The answer must consist of every line below that holds the word "セットアップ".

== Segment start ==

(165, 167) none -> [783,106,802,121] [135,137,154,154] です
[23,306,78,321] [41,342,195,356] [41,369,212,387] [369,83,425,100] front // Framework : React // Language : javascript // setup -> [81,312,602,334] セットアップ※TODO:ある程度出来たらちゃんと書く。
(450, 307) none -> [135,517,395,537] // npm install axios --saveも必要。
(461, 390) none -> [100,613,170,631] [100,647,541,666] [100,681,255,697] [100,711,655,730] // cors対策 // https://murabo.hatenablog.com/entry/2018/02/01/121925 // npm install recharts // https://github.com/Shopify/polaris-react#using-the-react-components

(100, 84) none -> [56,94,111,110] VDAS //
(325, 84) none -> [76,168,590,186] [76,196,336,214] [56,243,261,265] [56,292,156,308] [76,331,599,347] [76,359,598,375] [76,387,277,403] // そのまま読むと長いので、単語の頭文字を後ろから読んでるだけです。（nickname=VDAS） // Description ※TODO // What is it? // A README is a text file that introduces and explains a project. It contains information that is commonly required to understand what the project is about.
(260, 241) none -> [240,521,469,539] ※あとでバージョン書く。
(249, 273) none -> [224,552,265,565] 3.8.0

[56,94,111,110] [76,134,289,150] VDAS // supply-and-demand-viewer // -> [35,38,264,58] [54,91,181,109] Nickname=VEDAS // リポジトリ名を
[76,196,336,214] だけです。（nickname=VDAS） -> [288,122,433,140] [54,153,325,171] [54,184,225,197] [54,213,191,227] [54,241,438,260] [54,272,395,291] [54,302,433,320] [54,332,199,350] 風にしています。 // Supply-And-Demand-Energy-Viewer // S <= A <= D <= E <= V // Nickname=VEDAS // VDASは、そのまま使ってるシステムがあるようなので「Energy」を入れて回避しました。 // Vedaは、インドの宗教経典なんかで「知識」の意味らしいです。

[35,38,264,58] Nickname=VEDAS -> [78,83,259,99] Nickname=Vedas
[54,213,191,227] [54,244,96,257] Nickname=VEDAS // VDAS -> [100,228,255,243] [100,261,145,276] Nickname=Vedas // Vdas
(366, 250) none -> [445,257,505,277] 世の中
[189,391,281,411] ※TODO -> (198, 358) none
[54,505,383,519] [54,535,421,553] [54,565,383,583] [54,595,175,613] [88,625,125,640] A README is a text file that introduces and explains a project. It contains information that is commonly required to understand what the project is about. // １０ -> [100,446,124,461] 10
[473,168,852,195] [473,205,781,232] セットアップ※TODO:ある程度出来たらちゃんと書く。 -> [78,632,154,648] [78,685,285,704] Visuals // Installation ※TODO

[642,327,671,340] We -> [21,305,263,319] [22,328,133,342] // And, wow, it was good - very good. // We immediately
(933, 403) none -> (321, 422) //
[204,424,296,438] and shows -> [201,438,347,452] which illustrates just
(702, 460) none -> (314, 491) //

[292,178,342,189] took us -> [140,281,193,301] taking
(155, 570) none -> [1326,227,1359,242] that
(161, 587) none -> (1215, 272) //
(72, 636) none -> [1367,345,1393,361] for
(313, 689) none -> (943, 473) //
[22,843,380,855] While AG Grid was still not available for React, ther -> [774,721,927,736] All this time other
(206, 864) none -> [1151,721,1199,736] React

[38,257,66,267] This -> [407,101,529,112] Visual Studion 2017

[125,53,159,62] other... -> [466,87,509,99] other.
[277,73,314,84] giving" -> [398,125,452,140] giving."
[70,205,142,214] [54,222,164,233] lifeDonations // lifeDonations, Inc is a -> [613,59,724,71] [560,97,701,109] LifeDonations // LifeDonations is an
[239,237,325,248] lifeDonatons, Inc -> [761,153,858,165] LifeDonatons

== Segment end ==

*OUTPUT*.
[23,306,78,321] [41,342,195,356] [41,369,212,387] [369,83,425,100] front // Framework : React // Language : javascript // setup -> [81,312,602,334] セットアップ※TODO:ある程度出来たらちゃんと書く。
[473,168,852,195] [473,205,781,232] セットアップ※TODO:ある程度出来たらちゃんと書く。 -> [78,632,154,648] [78,685,285,704] Visuals // Installation ※TODO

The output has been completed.